(Data extracted from a collection)

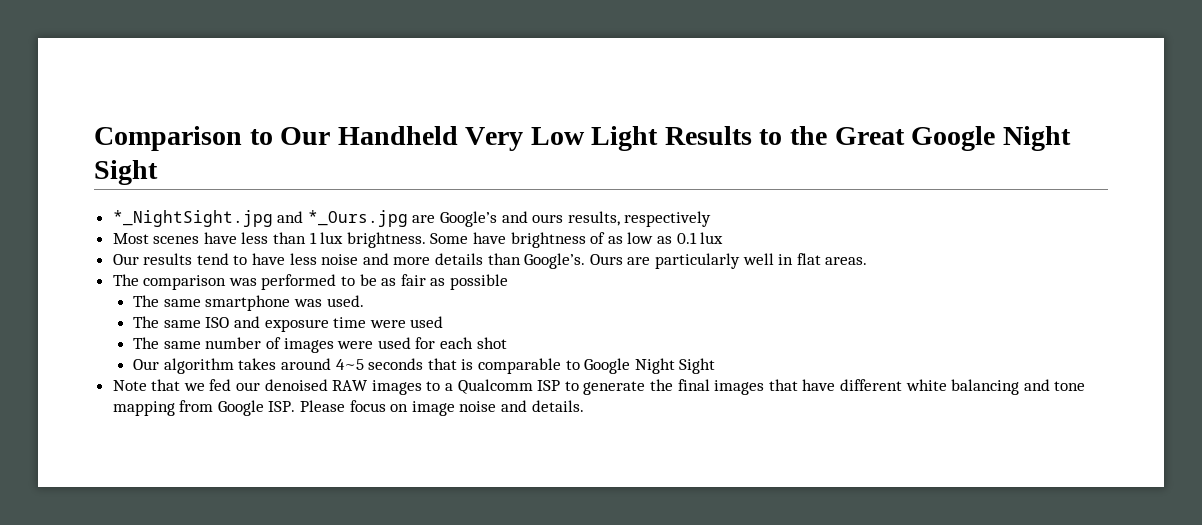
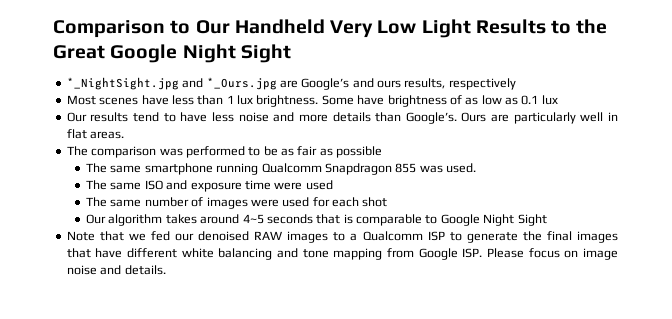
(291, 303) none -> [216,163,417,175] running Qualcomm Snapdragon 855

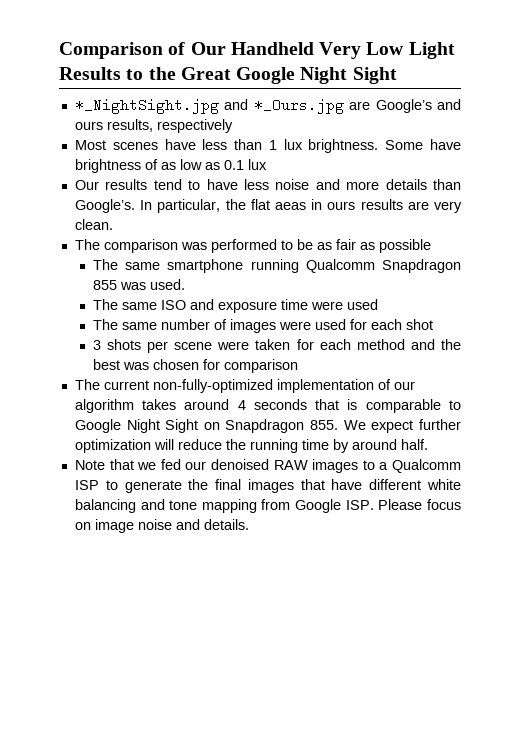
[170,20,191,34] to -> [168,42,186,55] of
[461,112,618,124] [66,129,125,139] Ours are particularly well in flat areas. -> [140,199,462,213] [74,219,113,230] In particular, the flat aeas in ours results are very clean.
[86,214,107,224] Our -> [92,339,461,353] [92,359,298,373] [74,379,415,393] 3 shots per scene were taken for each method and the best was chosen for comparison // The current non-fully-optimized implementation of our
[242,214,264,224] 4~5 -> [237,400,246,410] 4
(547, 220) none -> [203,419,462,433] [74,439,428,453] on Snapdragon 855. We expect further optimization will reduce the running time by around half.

EXERCISE INSTRUCTIONS => Reproduce each line of the records in which "Snapdragon" appears.

TASK RESPONSE =>
(291, 303) none -> [216,163,417,175] running Qualcomm Snapdragon 855
(547, 220) none -> [203,419,462,433] [74,439,428,453] on Snapdragon 855. We expect further optimization will reduce the running time by around half.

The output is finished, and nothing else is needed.